[Opening Record extracts section]
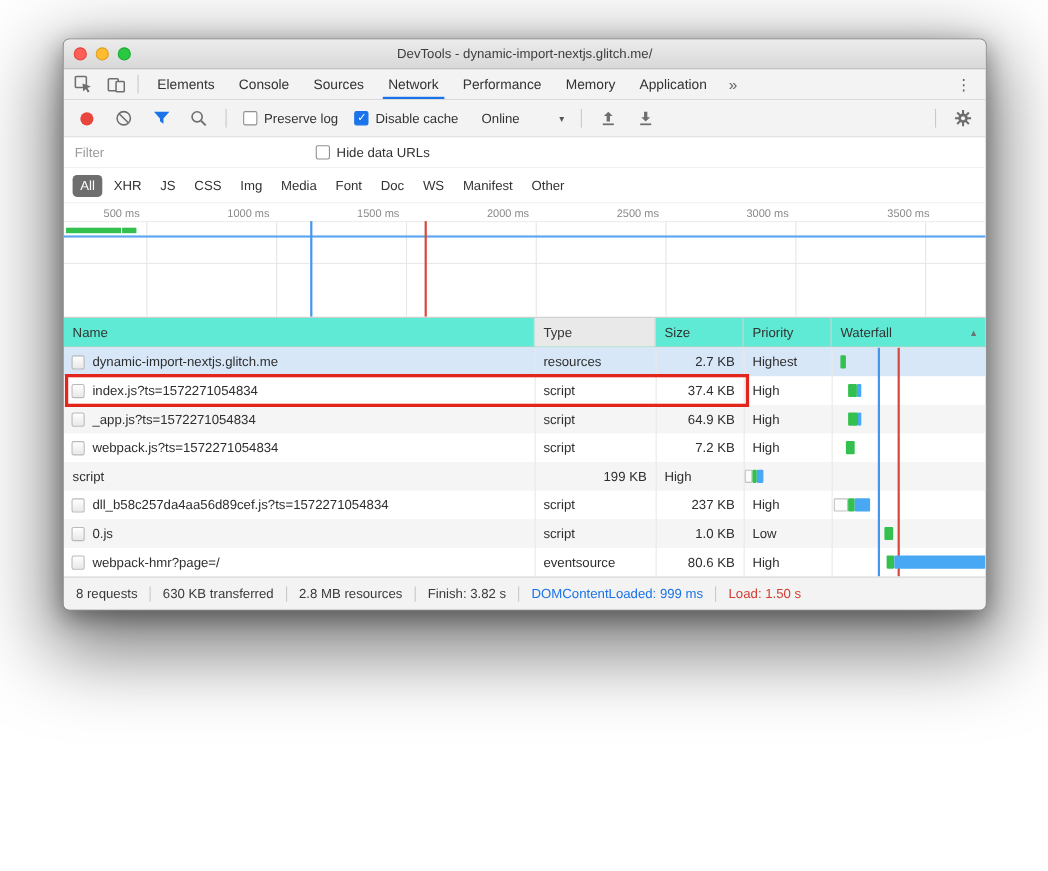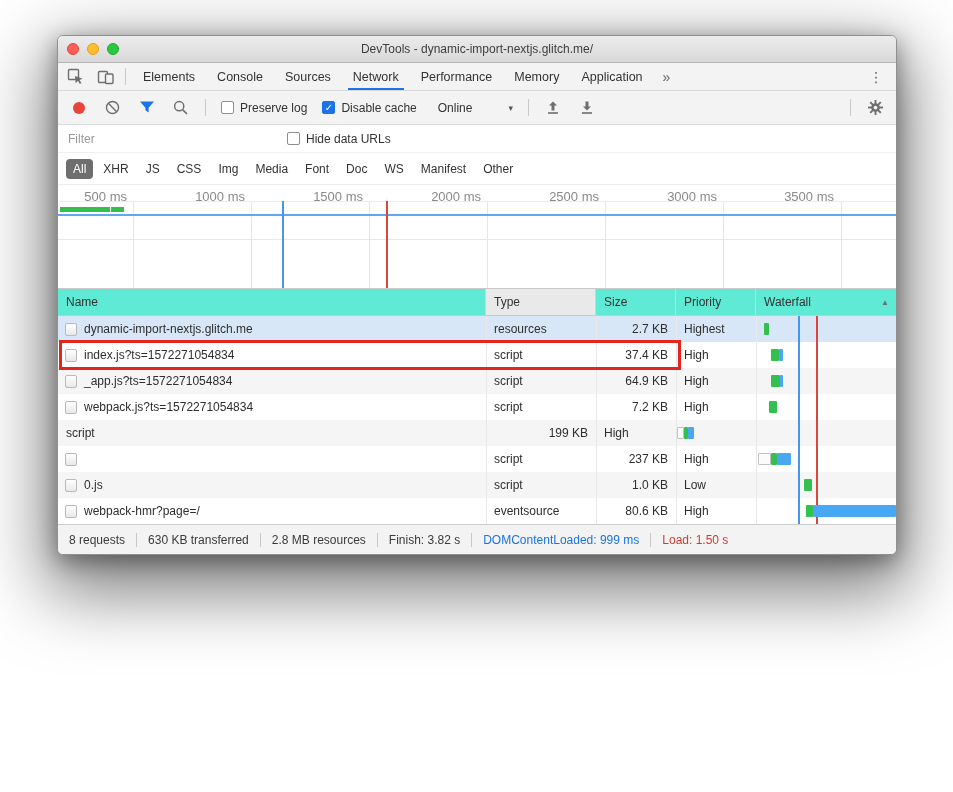--- a/index.html
+++ b/index.html
@@ -56,7 +56,7 @@
   
   .overview{flex:0 0 104px;background:#fff;border-bottom:1px solid #c9c9c9;position:relative;overflow:hidden;}
   .ov-ruler{position:absolute;left:0;right:0;top:0;height:17px;border-bottom:1px solid #ededed;}
-  .tick{position:absolute;top:4px;font-size:13px;color:#8a8a8a;z-index:2;white-space:nowrap;padding-left:40px;}
+  .tick{position:absolute;top:4px;font-size:10px;color:#8a8a8a;z-index:2;white-space:nowrap;padding-left:40px;}
   .gridline{position:absolute;top:17px;bottom:0;width:1px;background:#e6e6e6;z-index:0;}
   .ov-divider{position:absolute;left:0;right:0;top:54px;height:1px;background:#e8e8e8;z-index:0;}
   .ov-bar{position:absolute;z-index:1;}

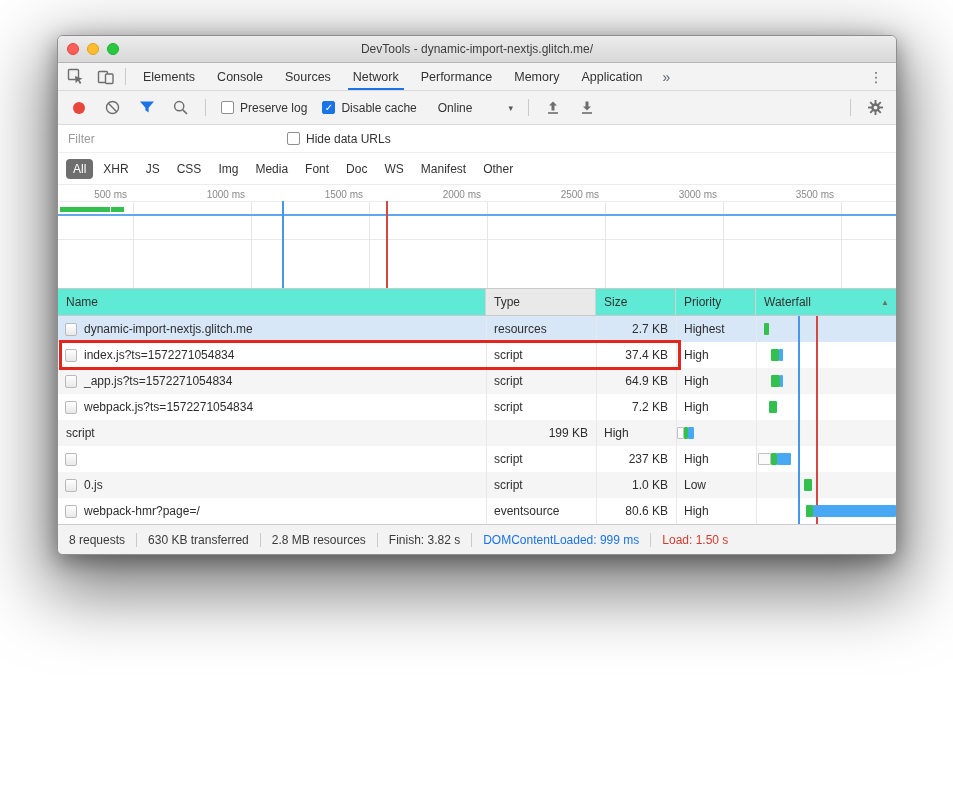--- a/index.html
+++ b/index.html
@@ -243,7 +243,7 @@
       <div class="gridline" style="left: 665px;"></div>
       <span class="tick" style="right: 179px;">3000 ms</span>
       <div class="gridline" style="left: 783px;"></div>
-      <span class="tick" style="right: 62px; text-align: center;">3500 ms</span>
+      <span class="tick" style="right: 51px; text-align: center;">3500 ms</span>
       <span class="tick" style="left: 826px;">40</span>
       <div class="ov-bar" style="left: 2px; top: 22px; width: 50px; height: 5px; background: rgb(52, 192, 78);"></div>
       <div class="ov-bar" style="left: 53px; top: 22px; width: 13px; height: 5px; background: rgb(52, 192, 78);"></div>

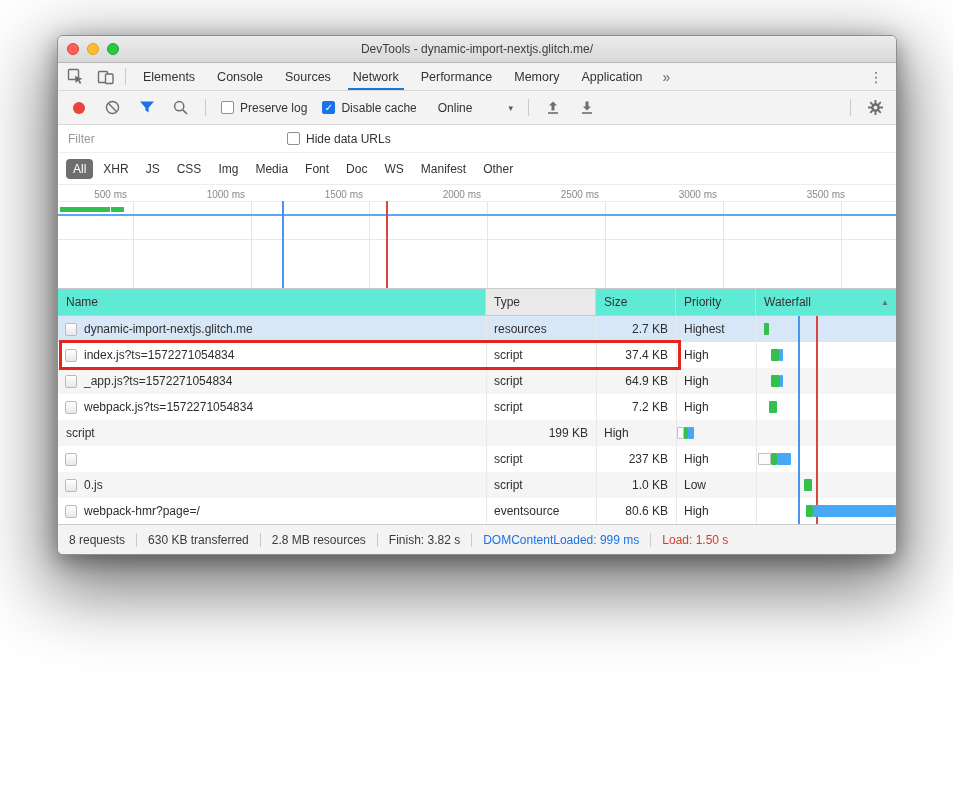--- a/index.html
+++ b/index.html
@@ -326,6 +326,7 @@
         <div class="trow">
           <div class="cell c-name">
             <span class="ficon"></span>
+            <span class="ntext">dll_b58c257da4aa56d89cef.js?ts=1572271054834</span>
           </div>
           <div class="cell c-type">script</div>
           <div class="cell c-size">237 KB</div>

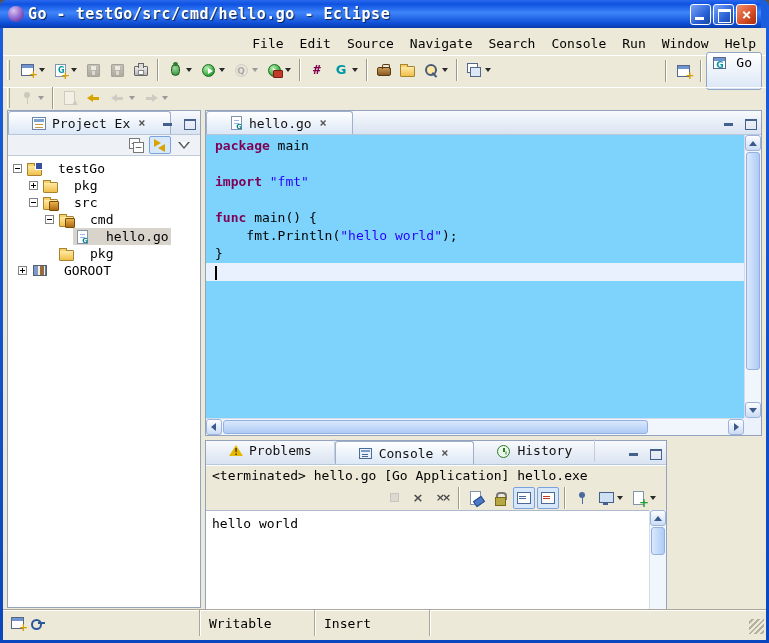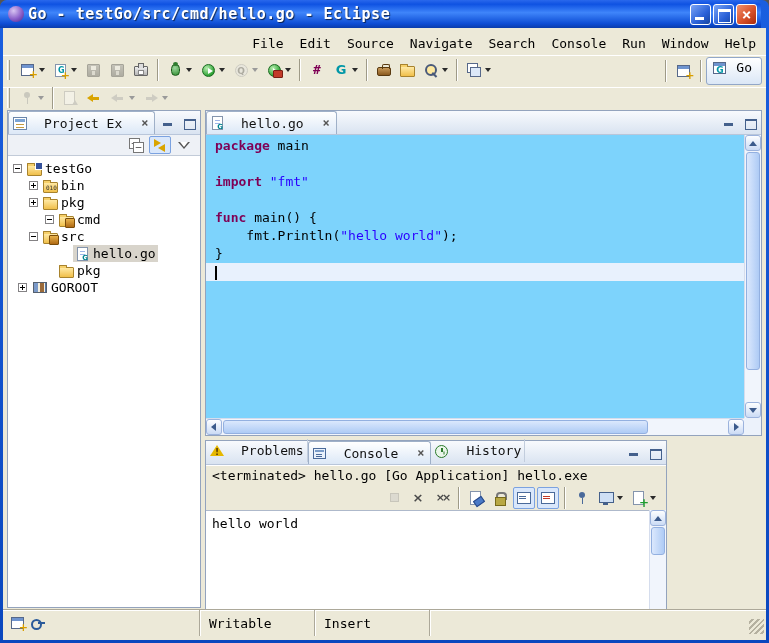--- a/index.html
+++ b/index.html
@@ -34,7 +34,7 @@
   .ddarrow{width:0;height:0;border-left:3px solid transparent;border-right:3px solid transparent;border-top:4px solid #2a2a2a;margin-left:3px;}
   .tbtn.disabled .ddarrow{border-top-color:#9a9a9a;}
   .persp{position:absolute;right:4px;top:2px;display:flex;align-items:center;height:25px;}
-  .persp-current{display:inline-flex;align-items:center;gap:8px;border:1px solid #92a7c8;background:linear-gradient(#ffffff,#dbe7f6);border-radius:3px;padding:2px 9px 8px 4px;font-size:13px;}
+  .persp-current{display:inline-flex;align-items:center;gap:8px;border:1px solid #92a7c8;background:linear-gradient(#ffffff,#dbe7f6);border-radius:3px;padding:2px 9px 18px 4px;font-size:13px;}
   
   .ticon{display:inline-block;width:16px;height:16px;position:relative;flex:none;font-family:"DejaVu Sans",sans-serif;}
   

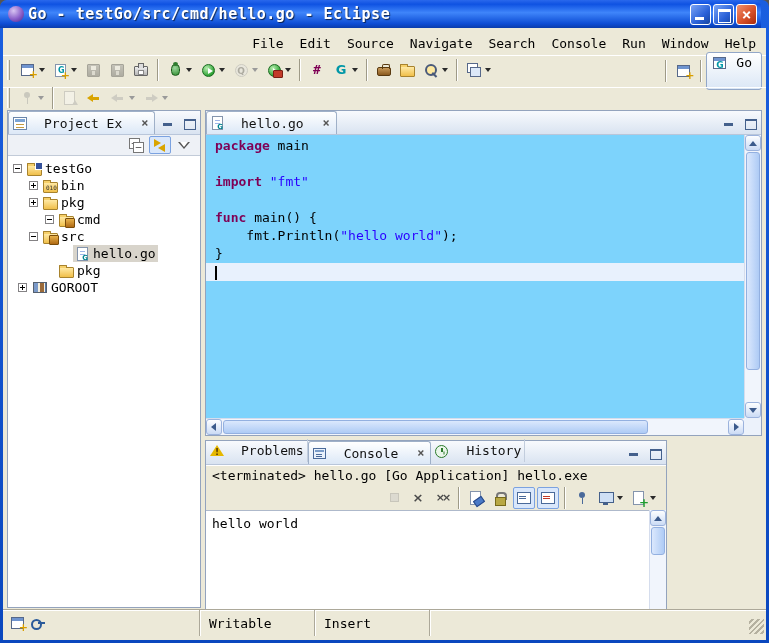--- a/index.html
+++ b/index.html
@@ -130,7 +130,7 @@
   .editor{left:202px;top:82px;width:557px;height:326px;}
   .console{left:202px;top:412px;width:462px;height:191px;}
   .pane-header{position:absolute;left:0;top:0;right:0;height:24px;background:linear-gradient(#f8fafd,#d9e3f1);border-bottom:1px solid #b9c6da;display:flex;align-items:flex-end;}
-  .etab{display:inline-flex;align-items:center;gap:16px;padding:0 3px;height:23px;font-size:13px;color:#111;border-right:1px solid #c2cddd;}
+  .etab{display:inline-flex;align-items:center;gap:5px;padding:0 22px;height:23px;font-size:13px;color:#111;border-right:1px solid #c2cddd;}
   .etab.active{background:linear-gradient(#ffffff,#dce8f7);border:1px solid #9fb0c8;border-bottom:none;border-radius:3px 3px 0 0;}
   .tab-close{width:13px;height:13px;text-align:center;line-height:12px;}
   .tab-close::before{content:"×";font-size:12px;font-weight:bold;color:#555;}

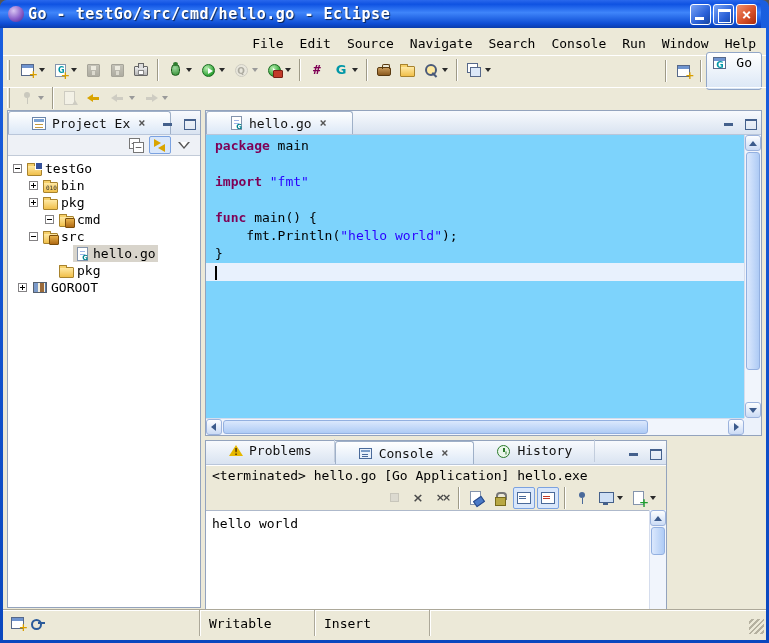--- a/index.html
+++ b/index.html
@@ -147,7 +147,7 @@
   .expand::before{content:"";position:absolute;left:1px;right:1px;top:3px;height:1px;background:#000;}
   .expand.plus::after{content:"";position:absolute;top:1px;bottom:1px;left:3px;width:1px;background:#000;}
   .expand.none{visibility:hidden;}
-  .sel-wrap{display:inline-flex;align-items:center;gap:3px;padding:0 2px;height:17px;}
+  .sel-wrap{display:inline-flex;align-items:center;gap:16px;padding:0 2px;height:17px;}
   .tree-row.selected .sel-wrap{background:#d8d4cb;}
   
   .editor-content{position:absolute;left:0;top:24px;right:17px;bottom:17px;background:#7dd3fc;overflow:hidden;padding-top:2px;}

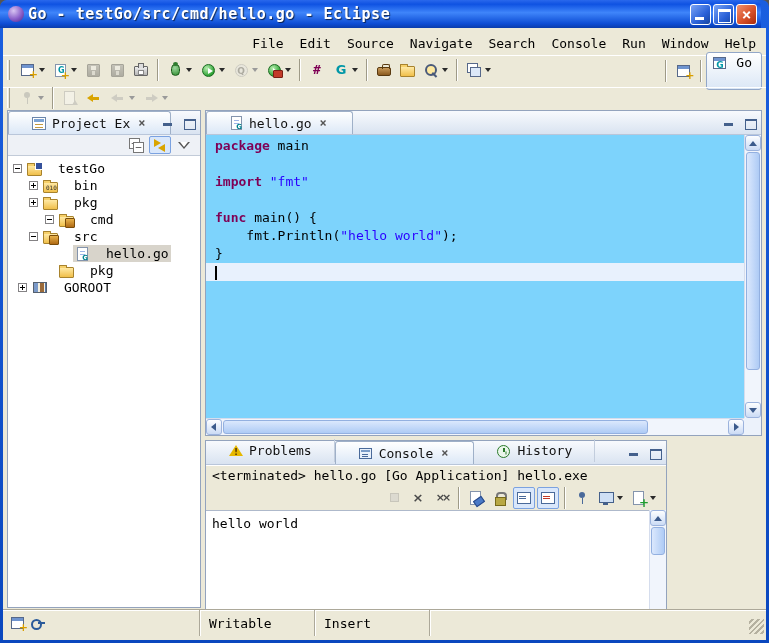--- a/index.html
+++ b/index.html
@@ -352,13 +352,6 @@
           <div class="tree-row" style="padding-left: 21px;">
             <span class="expand plus"></span>
             <span class="sel-wrap">
-              <span class="ticon i-bin-folder"></span>
-              <span class="tree-label">bin</span>
-            </span>
-          </div>
-          <div class="tree-row" style="padding-left: 21px;">
-            <span class="expand plus"></span>
-            <span class="sel-wrap">
               <span class="ticon i-folder"></span>
               <span class="tree-label">pkg</span>
             </span>

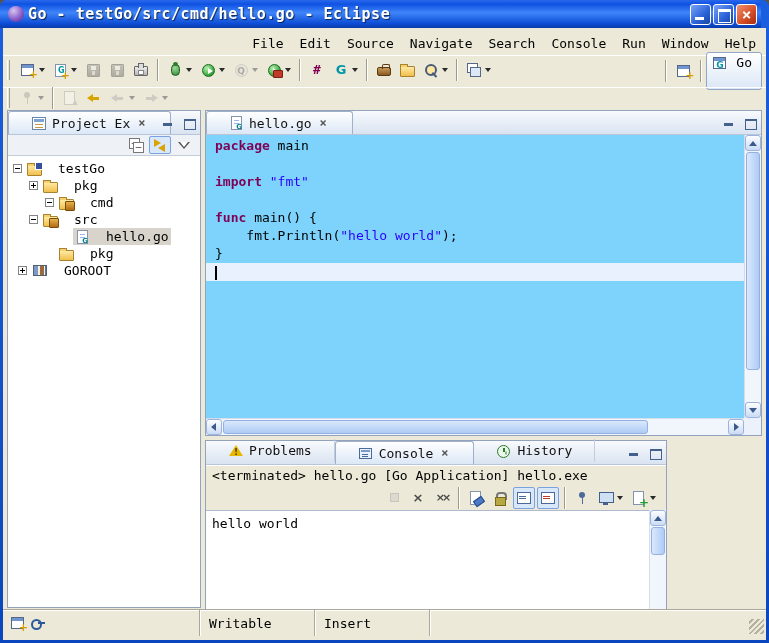--- a/index.html
+++ b/index.html
@@ -356,18 +356,18 @@
               <span class="tree-label">pkg</span>
             </span>
           </div>
+          <div class="tree-row" style="padding-left: 21px;">
+            <span class="expand minus"></span>
+            <span class="sel-wrap">
+              <span class="ticon i-source-folder"></span>
+              <span class="tree-label">src</span>
+            </span>
+          </div>
           <div class="tree-row" style="padding-left: 37px;">
             <span class="expand minus"></span>
             <span class="sel-wrap">
               <span class="ticon i-package-folder"></span>
               <span class="tree-label">cmd</span>
-            </span>
-          </div>
-          <div class="tree-row" style="padding-left: 21px;">
-            <span class="expand minus"></span>
-            <span class="sel-wrap">
-              <span class="ticon i-source-folder"></span>
-              <span class="tree-label">src</span>
             </span>
           </div>
           <div class="tree-row selected" style="padding-left: 53px;">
[Closing Record extracts section]
→ Required work: Copy the data precisely. Skip every picture.

→ Output below:
--- a/index.html
+++ b/index.html
@@ -56,7 +56,7 @@
   
   .overview{flex:0 0 104px;background:#fff;border-bottom:1px solid #c9c9c9;position:relative;overflow:hidden;}
   .ov-ruler{position:absolute;left:0;right:0;top:0;height:17px;border-bottom:1px solid #ededed;}
-  .tick{position:absolute;top:4px;font-size:13px;color:#8a8a8a;z-index:2;white-space:nowrap;padding-left:40px;}
+  .tick{position:absolute;top:4px;font-size:10px;color:#8a8a8a;z-index:2;white-space:nowrap;padding-left:40px;}
   .gridline{position:absolute;top:17px;bottom:0;width:1px;background:#e6e6e6;z-index:0;}
   .ov-divider{position:absolute;left:0;right:0;top:54px;height:1px;background:#e8e8e8;z-index:0;}
   .ov-bar{position:absolute;z-index:1;}

--- a/index.html
+++ b/index.html
@@ -243,7 +243,7 @@
       <div class="gridline" style="left: 665px;"></div>
       <span class="tick" style="right: 179px;">3000 ms</span>
       <div class="gridline" style="left: 783px;"></div>
-      <span class="tick" style="right: 62px; text-align: center;">3500 ms</span>
+      <span class="tick" style="right: 51px; text-align: center;">3500 ms</span>
       <span class="tick" style="left: 826px;">40</span>
       <div class="ov-bar" style="left: 2px; top: 22px; width: 50px; height: 5px; background: rgb(52, 192, 78);"></div>
       <div class="ov-bar" style="left: 53px; top: 22px; width: 13px; height: 5px; background: rgb(52, 192, 78);"></div>

--- a/index.html
+++ b/index.html
@@ -326,6 +326,7 @@
         <div class="trow">
           <div class="cell c-name">
             <span class="ficon"></span>
+            <span class="ntext">dll_b58c257da4aa56d89cef.js?ts=1572271054834</span>
           </div>
           <div class="cell c-type">script</div>
           <div class="cell c-size">237 KB</div>

--- a/index.html
+++ b/index.html
@@ -34,7 +34,7 @@
   .ddarrow{width:0;height:0;border-left:3px solid transparent;border-right:3px solid transparent;border-top:4px solid #2a2a2a;margin-left:3px;}
   .tbtn.disabled .ddarrow{border-top-color:#9a9a9a;}
   .persp{position:absolute;right:4px;top:2px;display:flex;align-items:center;height:25px;}
-  .persp-current{display:inline-flex;align-items:center;gap:8px;border:1px solid #92a7c8;background:linear-gradient(#ffffff,#dbe7f6);border-radius:3px;padding:2px 9px 8px 4px;font-size:13px;}
+  .persp-current{display:inline-flex;align-items:center;gap:8px;border:1px solid #92a7c8;background:linear-gradient(#ffffff,#dbe7f6);border-radius:3px;padding:2px 9px 18px 4px;font-size:13px;}
   
   .ticon{display:inline-block;width:16px;height:16px;position:relative;flex:none;font-family:"DejaVu Sans",sans-serif;}
   

--- a/index.html
+++ b/index.html
@@ -130,7 +130,7 @@
   .editor{left:202px;top:82px;width:557px;height:326px;}
   .console{left:202px;top:412px;width:462px;height:191px;}
   .pane-header{position:absolute;left:0;top:0;right:0;height:24px;background:linear-gradient(#f8fafd,#d9e3f1);border-bottom:1px solid #b9c6da;display:flex;align-items:flex-end;}
-  .etab{display:inline-flex;align-items:center;gap:16px;padding:0 3px;height:23px;font-size:13px;color:#111;border-right:1px solid #c2cddd;}
+  .etab{display:inline-flex;align-items:center;gap:5px;padding:0 22px;height:23px;font-size:13px;color:#111;border-right:1px solid #c2cddd;}
   .etab.active{background:linear-gradient(#ffffff,#dce8f7);border:1px solid #9fb0c8;border-bottom:none;border-radius:3px 3px 0 0;}
   .tab-close{width:13px;height:13px;text-align:center;line-height:12px;}
   .tab-close::before{content:"×";font-size:12px;font-weight:bold;color:#555;}

--- a/index.html
+++ b/index.html
@@ -147,7 +147,7 @@
   .expand::before{content:"";position:absolute;left:1px;right:1px;top:3px;height:1px;background:#000;}
   .expand.plus::after{content:"";position:absolute;top:1px;bottom:1px;left:3px;width:1px;background:#000;}
   .expand.none{visibility:hidden;}
-  .sel-wrap{display:inline-flex;align-items:center;gap:3px;padding:0 2px;height:17px;}
+  .sel-wrap{display:inline-flex;align-items:center;gap:16px;padding:0 2px;height:17px;}
   .tree-row.selected .sel-wrap{background:#d8d4cb;}
   
   .editor-content{position:absolute;left:0;top:24px;right:17px;bottom:17px;background:#7dd3fc;overflow:hidden;padding-top:2px;}

--- a/index.html
+++ b/index.html
@@ -352,13 +352,6 @@
           <div class="tree-row" style="padding-left: 21px;">
             <span class="expand plus"></span>
             <span class="sel-wrap">
-              <span class="ticon i-bin-folder"></span>
-              <span class="tree-label">bin</span>
-            </span>
-          </div>
-          <div class="tree-row" style="padding-left: 21px;">
-            <span class="expand plus"></span>
-            <span class="sel-wrap">
               <span class="ticon i-folder"></span>
               <span class="tree-label">pkg</span>
             </span>

--- a/index.html
+++ b/index.html
@@ -356,18 +356,18 @@
               <span class="tree-label">pkg</span>
             </span>
           </div>
+          <div class="tree-row" style="padding-left: 21px;">
+            <span class="expand minus"></span>
+            <span class="sel-wrap">
+              <span class="ticon i-source-folder"></span>
+              <span class="tree-label">src</span>
+            </span>
+          </div>
           <div class="tree-row" style="padding-left: 37px;">
             <span class="expand minus"></span>
             <span class="sel-wrap">
               <span class="ticon i-package-folder"></span>
               <span class="tree-label">cmd</span>
-            </span>
-          </div>
-          <div class="tree-row" style="padding-left: 21px;">
-            <span class="expand minus"></span>
-            <span class="sel-wrap">
-              <span class="ticon i-source-folder"></span>
-              <span class="tree-label">src</span>
             </span>
           </div>
           <div class="tree-row selected" style="padding-left: 53px;">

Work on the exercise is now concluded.